● **What you need to do**: Would you return every entry below exactly as written, without its images?

[Edit difference data]
● ● ●
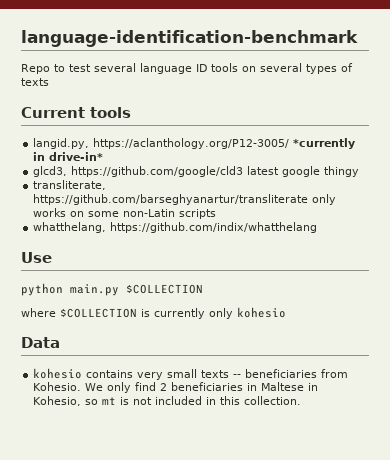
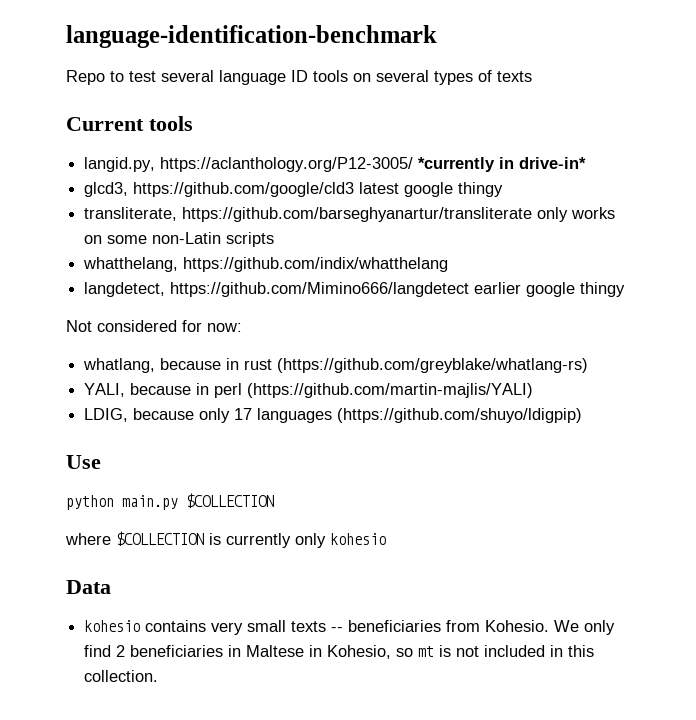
(318, 227) none -> [84,282,626,297] [66,320,242,332] [83,358,589,373] [84,383,534,398] [84,408,583,423] // langdetect, https://github.com/Mimino666/langdetect earlier google thingy // Not considered for now: // whatlang, because in rust (https://github.com/greyblake/whatlang-rs) // YALI, because in perl (https://github.com/martin-majlis/YALI) // LDIG, because only 17 languages (https://github.com/shuyo/ldigpip)

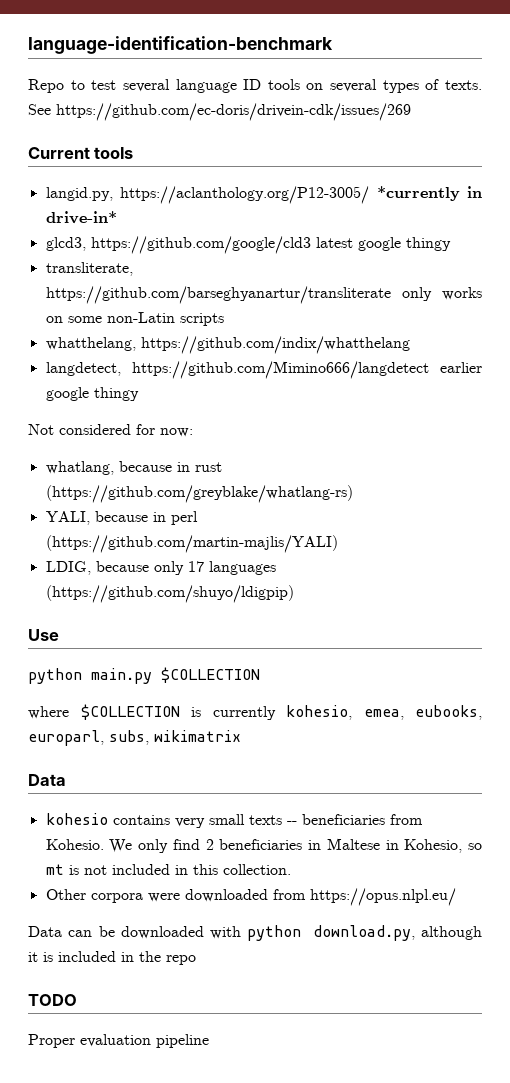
[497,71,532,82] texts -> [444,80,482,90] [28,103,411,121] texts. See https://github.com/ec-doris/drivein-cdk/issues/269
[295,533,386,548] only kohesio -> [286,705,482,720] [28,730,241,746] kohesio, emea, eubooks, europarl, subs, wikimatrix
(159, 676) none -> [45,888,456,906] [28,925,482,941] [28,951,196,965] [28,994,77,1006] [28,1034,209,1048] // Other corpora were downloaded from https://opus.nlpl.eu/ // Data can be downloaded with python download.py, although it is included in the repo // TODO // Proper evaluation pipeline

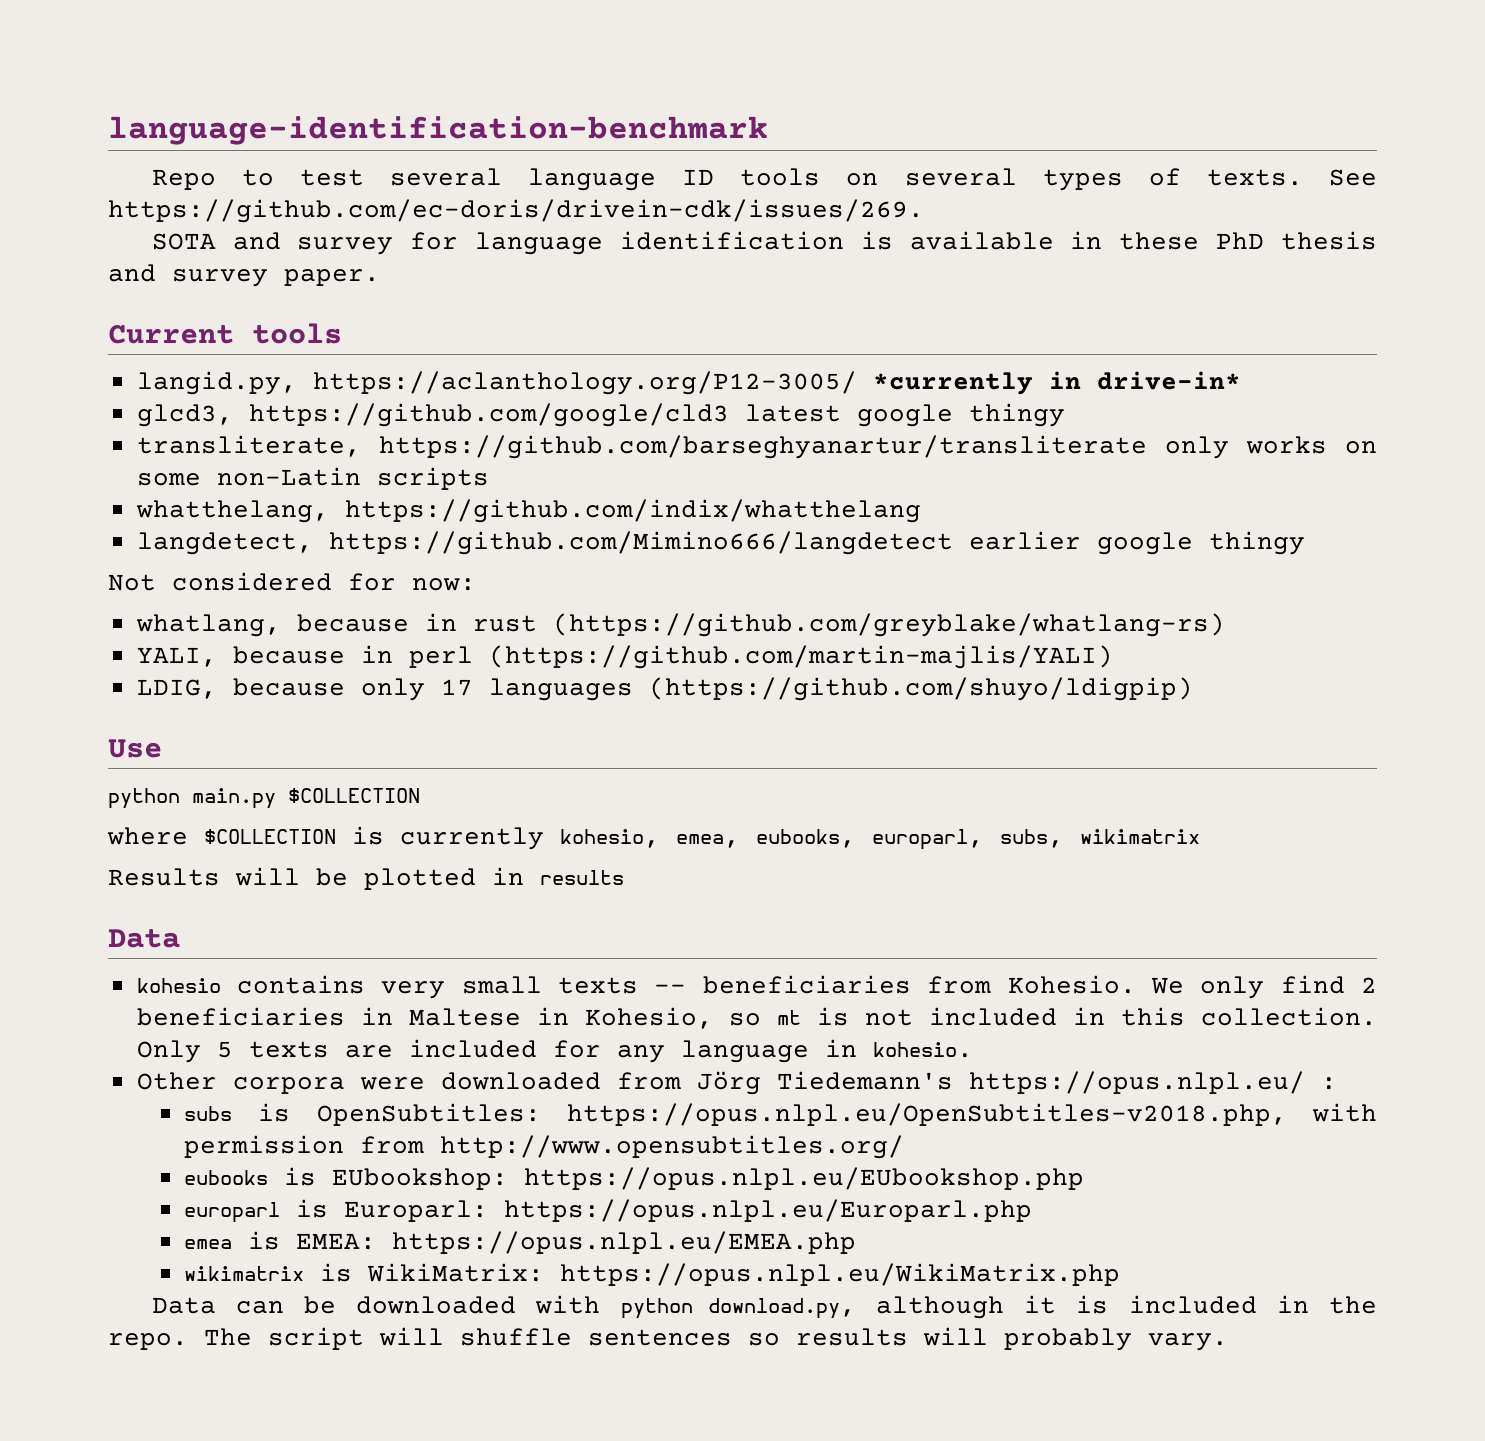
[56,103,411,121] https://github.com/ec-doris/drivein-cdk/issues/269 -> [108,199,924,223] [151,231,1377,255] [108,264,380,287] https://github.com/ec-doris/drivein-cdk/issues/269. // SOTA and survey for language identification is available in these PhD thesis and survey paper.
(241, 736) none -> [108,867,624,890] // Results will be plotted in results
(291, 869) none -> [136,1039,973,1063] Only 5 texts are included for any language in kohesio.
(306, 894) none -> [696,1071,953,1095] Jörg Tiedemann's
(456, 897) none -> [1320,1077,1337,1090] [184,1103,1377,1126] [184,1135,905,1159] [184,1167,1085,1190] [184,1199,1033,1223] [184,1231,857,1254] [184,1263,1121,1286] : // subs is OpenSubtitles: https://opus.nlpl.eu/OpenSubtitles-v2018.php, with permission from http://www.opensubtitles.org/ // eubooks is EUbookshop: https://opus.nlpl.eu/EUbookshop.php // europarl is Europarl: https://opus.nlpl.eu/Europarl.php // emea is EMEA: https://opus.nlpl.eu/EMEA.php // wikimatrix is WikiMatrix: https://opus.nlpl.eu/WikiMatrix.php
[166,955,196,965] [28,994,77,1006] [28,1034,209,1048] repo // TODO // Proper evaluation pipeline -> [108,1327,1228,1351] repo. The script will shuffle sentences so results will probably vary.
● ● ●
● **Task output**:
(318, 227) none -> [84,282,626,297] [66,320,242,332] [83,358,589,373] [84,383,534,398] [84,408,583,423] // langdetect, https://github.com/Mimino666/langdetect earlier google thingy // Not considered for now: // whatlang, because in rust (https://github.com/greyblake/whatlang-rs) // YALI, because in perl (https://github.com/martin-majlis/YALI) // LDIG, because only 17 languages (https://github.com/shuyo/ldigpip)

[497,71,532,82] texts -> [444,80,482,90] [28,103,411,121] texts. See https://github.com/ec-doris/drivein-cdk/issues/269
[295,533,386,548] only kohesio -> [286,705,482,720] [28,730,241,746] kohesio, emea, eubooks, europarl, subs, wikimatrix
(159, 676) none -> [45,888,456,906] [28,925,482,941] [28,951,196,965] [28,994,77,1006] [28,1034,209,1048] // Other corpora were downloaded from https://opus.nlpl.eu/ // Data can be downloaded with python download.py, although it is included in the repo // TODO // Proper evaluation pipeline

[56,103,411,121] https://github.com/ec-doris/drivein-cdk/issues/269 -> [108,199,924,223] [151,231,1377,255] [108,264,380,287] https://github.com/ec-doris/drivein-cdk/issues/269. // SOTA and survey for language identification is available in these PhD thesis and survey paper.
(241, 736) none -> [108,867,624,890] // Results will be plotted in results
(291, 869) none -> [136,1039,973,1063] Only 5 texts are included for any language in kohesio.
(306, 894) none -> [696,1071,953,1095] Jörg Tiedemann's
(456, 897) none -> [1320,1077,1337,1090] [184,1103,1377,1126] [184,1135,905,1159] [184,1167,1085,1190] [184,1199,1033,1223] [184,1231,857,1254] [184,1263,1121,1286] : // subs is OpenSubtitles: https://opus.nlpl.eu/OpenSubtitles-v2018.php, with permission from http://www.opensubtitles.org/ // eubooks is EUbookshop: https://opus.nlpl.eu/EUbookshop.php // europarl is Europarl: https://opus.nlpl.eu/Europarl.php // emea is EMEA: https://opus.nlpl.eu/EMEA.php // wikimatrix is WikiMatrix: https://opus.nlpl.eu/WikiMatrix.php
[166,955,196,965] [28,994,77,1006] [28,1034,209,1048] repo // TODO // Proper evaluation pipeline -> [108,1327,1228,1351] repo. The script will shuffle sentences so results will probably vary.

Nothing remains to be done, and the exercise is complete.